§ **Assigned task**: When a line in the entries below contains the word "small", copy that line.

§ **Material for this exercise**:

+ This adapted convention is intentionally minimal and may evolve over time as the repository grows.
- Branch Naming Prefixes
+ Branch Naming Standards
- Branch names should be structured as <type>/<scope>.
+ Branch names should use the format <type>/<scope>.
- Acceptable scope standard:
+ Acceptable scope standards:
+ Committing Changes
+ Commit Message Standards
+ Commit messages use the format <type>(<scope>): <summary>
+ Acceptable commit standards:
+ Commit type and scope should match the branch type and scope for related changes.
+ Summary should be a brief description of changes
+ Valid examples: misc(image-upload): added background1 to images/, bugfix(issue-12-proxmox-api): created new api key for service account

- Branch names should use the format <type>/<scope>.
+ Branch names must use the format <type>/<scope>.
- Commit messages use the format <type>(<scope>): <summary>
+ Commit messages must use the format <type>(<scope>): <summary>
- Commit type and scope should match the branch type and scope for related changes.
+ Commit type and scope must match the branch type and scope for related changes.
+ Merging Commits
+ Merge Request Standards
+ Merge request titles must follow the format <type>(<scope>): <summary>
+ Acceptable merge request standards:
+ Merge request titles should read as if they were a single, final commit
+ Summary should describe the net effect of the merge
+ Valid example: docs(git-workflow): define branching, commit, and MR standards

==

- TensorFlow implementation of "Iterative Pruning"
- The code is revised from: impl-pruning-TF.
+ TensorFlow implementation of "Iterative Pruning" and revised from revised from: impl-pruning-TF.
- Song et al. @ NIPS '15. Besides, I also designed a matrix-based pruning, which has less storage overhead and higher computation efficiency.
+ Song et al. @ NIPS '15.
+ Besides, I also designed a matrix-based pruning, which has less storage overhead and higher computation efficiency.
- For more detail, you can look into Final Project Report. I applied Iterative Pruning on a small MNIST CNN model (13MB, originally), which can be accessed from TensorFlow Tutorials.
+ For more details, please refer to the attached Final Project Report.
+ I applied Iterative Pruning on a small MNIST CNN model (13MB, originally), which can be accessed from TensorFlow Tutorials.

* * *

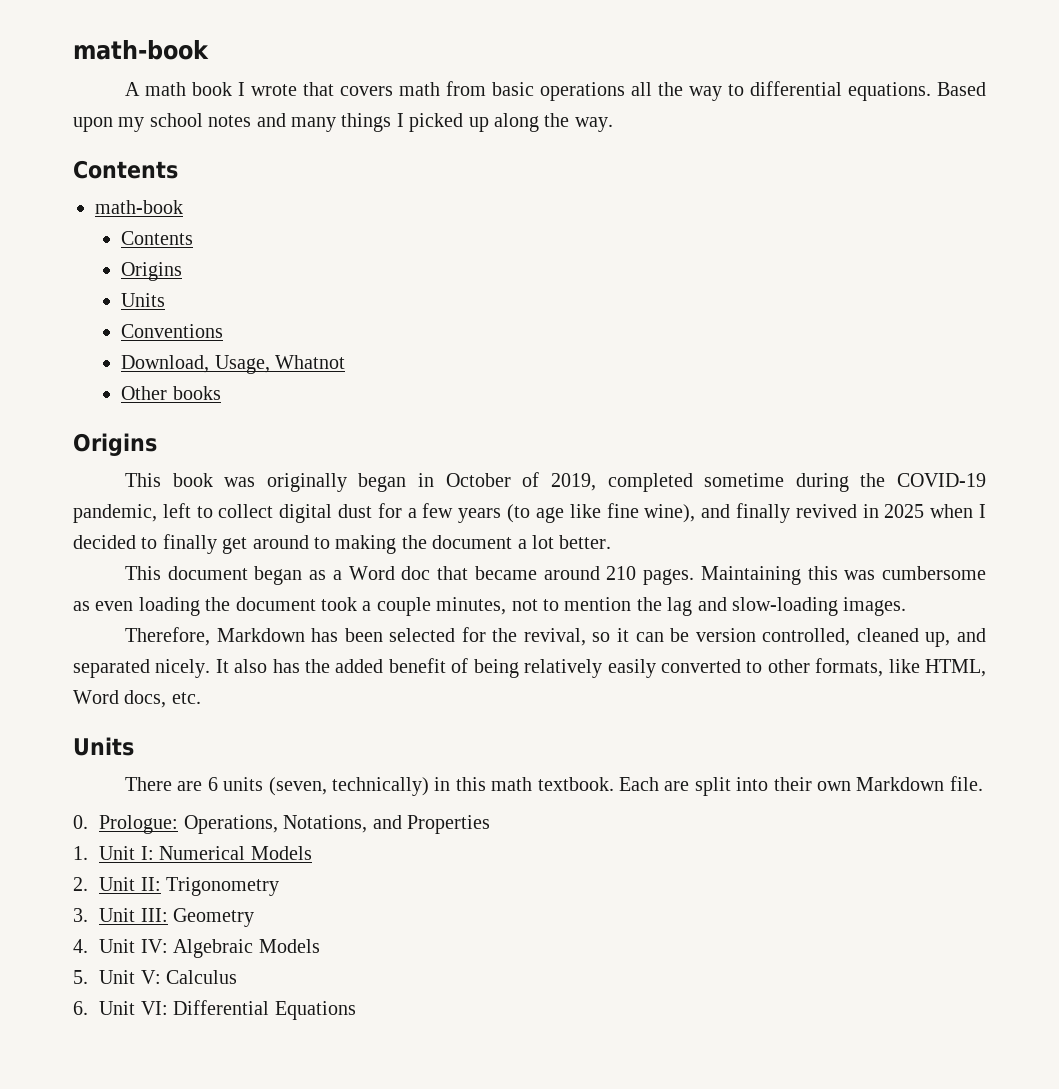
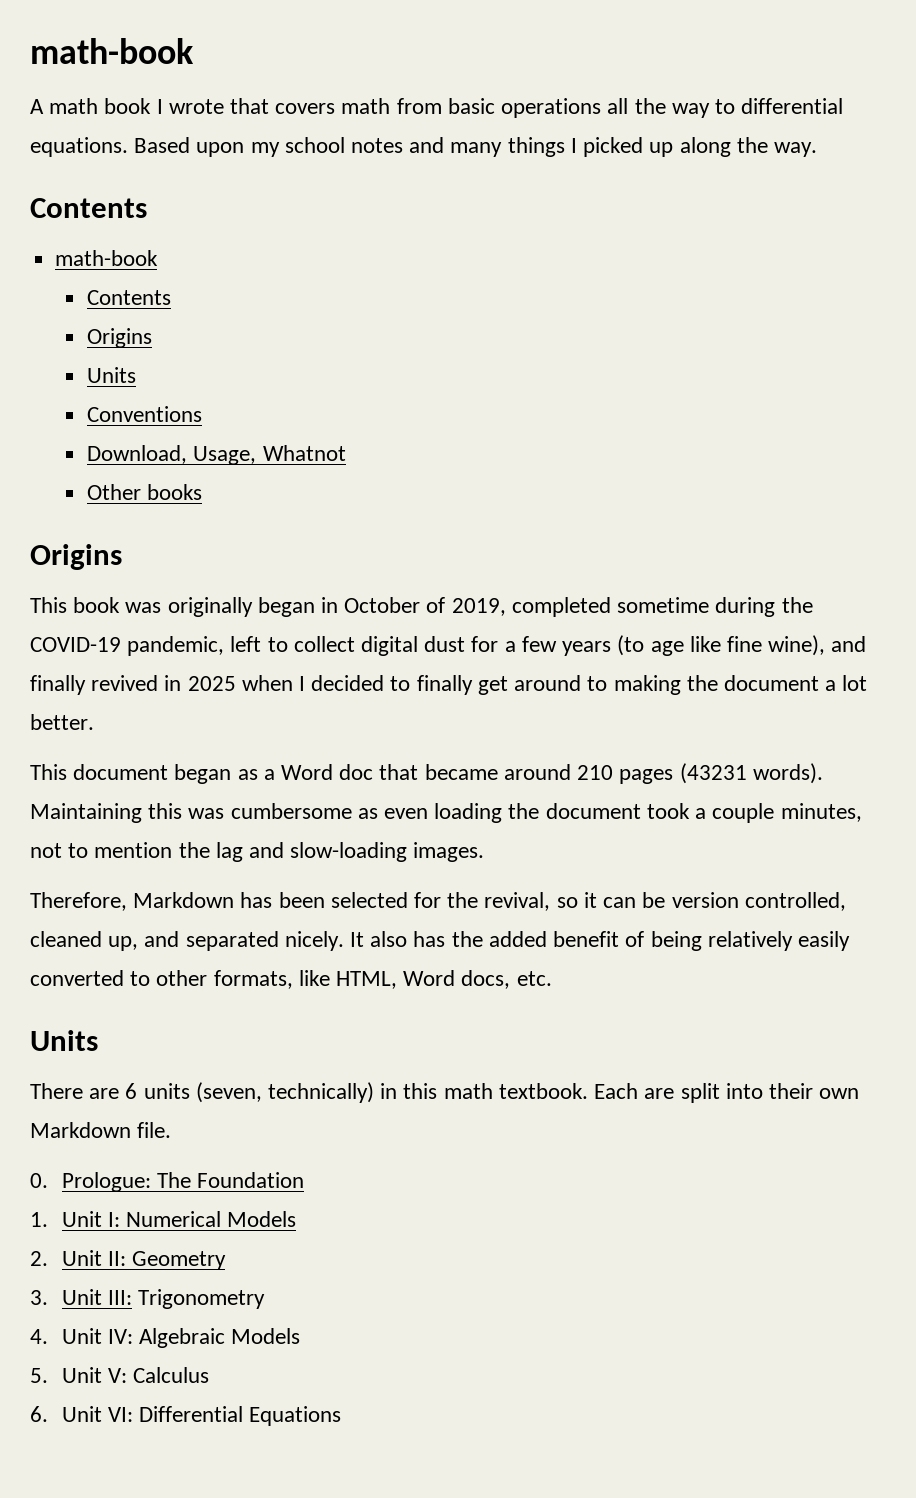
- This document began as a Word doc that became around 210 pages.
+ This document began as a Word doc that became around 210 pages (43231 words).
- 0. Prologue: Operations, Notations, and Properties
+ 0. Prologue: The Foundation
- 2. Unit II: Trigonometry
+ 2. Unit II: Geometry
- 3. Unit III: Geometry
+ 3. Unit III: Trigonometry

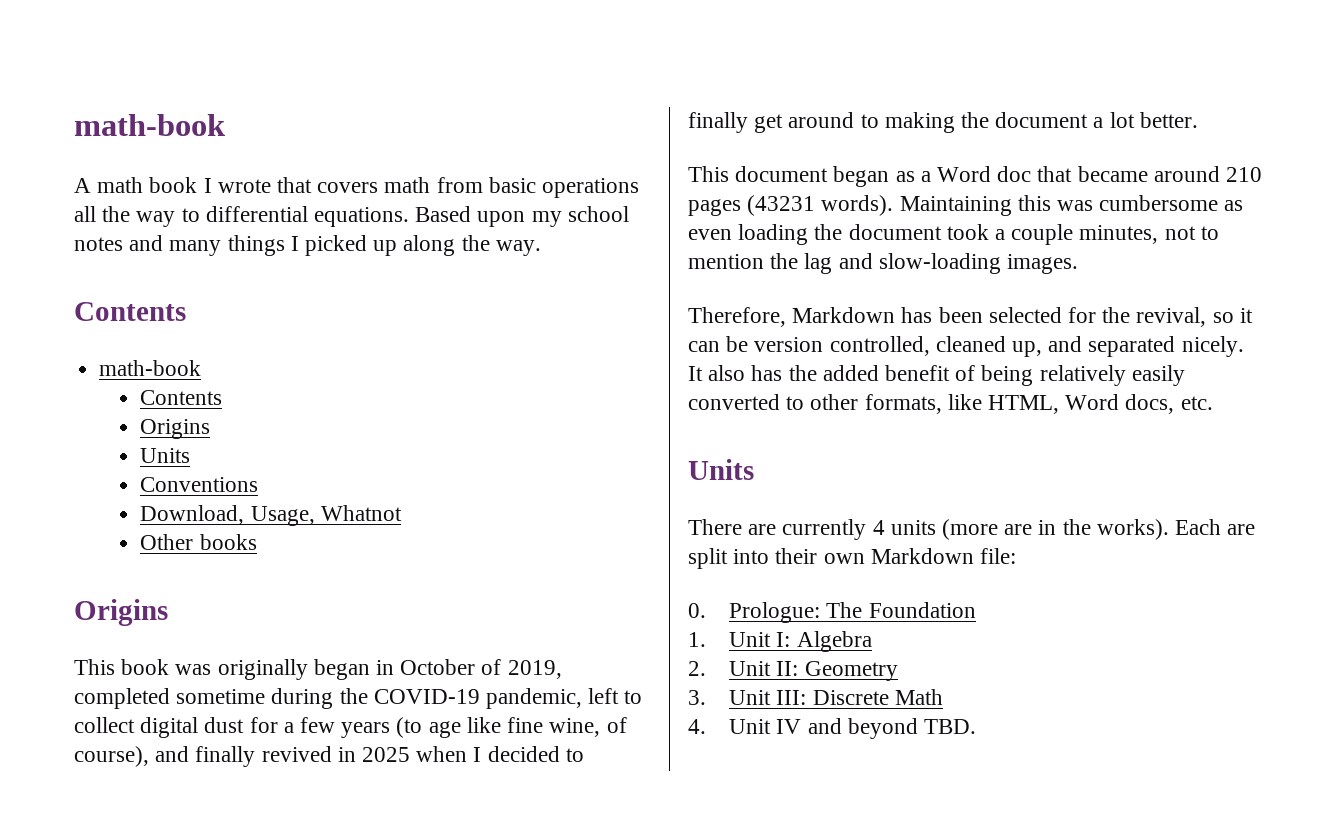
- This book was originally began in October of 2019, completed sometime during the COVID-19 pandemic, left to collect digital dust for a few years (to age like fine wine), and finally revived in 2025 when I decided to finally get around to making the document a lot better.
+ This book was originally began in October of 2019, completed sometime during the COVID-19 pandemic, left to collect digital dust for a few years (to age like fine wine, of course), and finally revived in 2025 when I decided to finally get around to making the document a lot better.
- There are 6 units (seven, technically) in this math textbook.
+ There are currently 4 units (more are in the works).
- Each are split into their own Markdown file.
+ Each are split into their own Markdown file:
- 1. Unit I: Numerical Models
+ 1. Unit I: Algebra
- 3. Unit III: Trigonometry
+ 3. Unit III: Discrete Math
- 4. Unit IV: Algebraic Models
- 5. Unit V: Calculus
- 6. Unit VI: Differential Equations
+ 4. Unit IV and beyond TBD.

§ **The completed task**:
- For more detail, you can look into Final Project Report. I applied Iterative Pruning on a small MNIST CNN model (13MB, originally), which can be accessed from TensorFlow Tutorials.
+ I applied Iterative Pruning on a small MNIST CNN model (13MB, originally), which can be accessed from TensorFlow Tutorials.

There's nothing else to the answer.